■ TASK STATEMENT ■
Please transcribe the data that follows without the pictures, keeping every word the same.

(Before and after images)
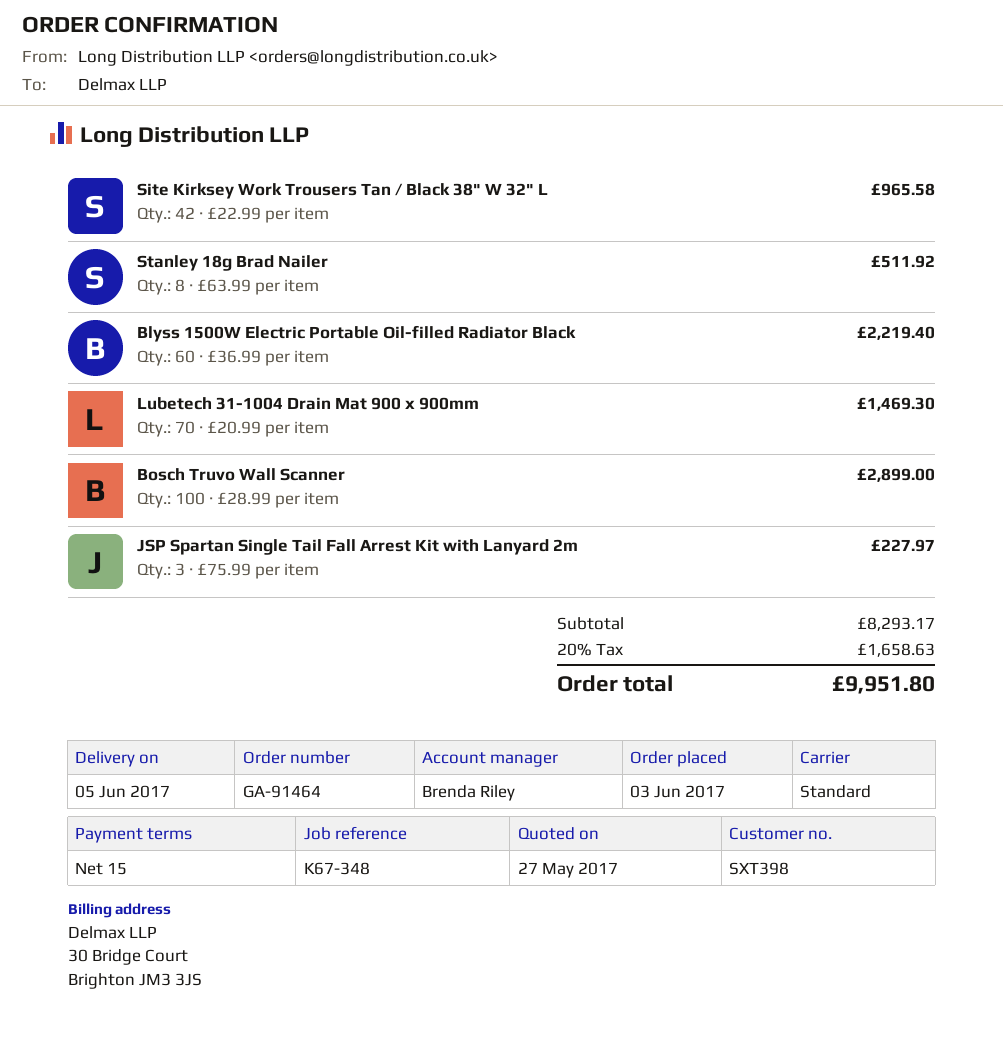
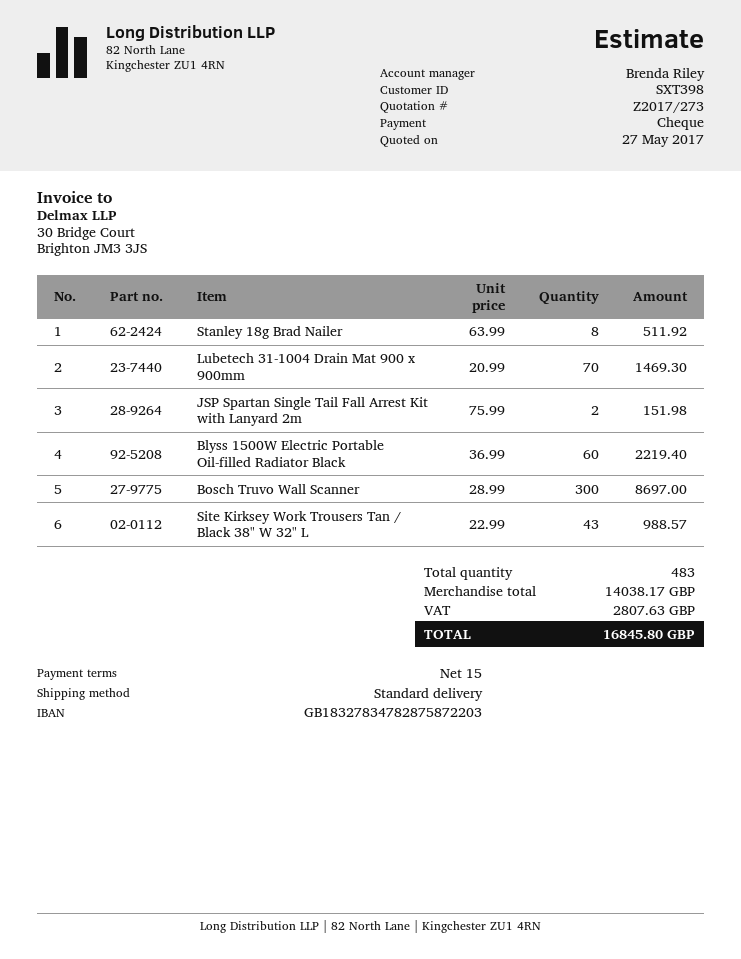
Site Kirksey Work Trousers Tan / Black 38" W 32" L: 42 x 22.99 = 965.58 -> 43 x 22.99 = 988.57
Bosch Truvo Wall Scanner: 100 x 28.99 = 2899.00 -> 300 x 28.99 = 8697.00
JSP Spartan Single Tail Fall Arrest Kit with Lanyard 2m: 3 x 75.99 = 227.97 -> 2 x 75.99 = 151.98
subtotal: 8293.17 -> 14038.17
tax: 1658.63 -> 2807.63
total: 9951.80 -> 16845.80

■ ANSWER TO THIS PROBLEM ■
Site Kirksey Work Trousers Tan / Black 38" W 32" L: 42 x 22.99 = 965.58 -> 43 x 22.99 = 988.57
Bosch Truvo Wall Scanner: 100 x 28.99 = 2899.00 -> 300 x 28.99 = 8697.00
JSP Spartan Single Tail Fall Arrest Kit with Lanyard 2m: 3 x 75.99 = 227.97 -> 2 x 75.99 = 151.98
subtotal: 8293.17 -> 14038.17
tax: 1658.63 -> 2807.63
total: 9951.80 -> 16845.80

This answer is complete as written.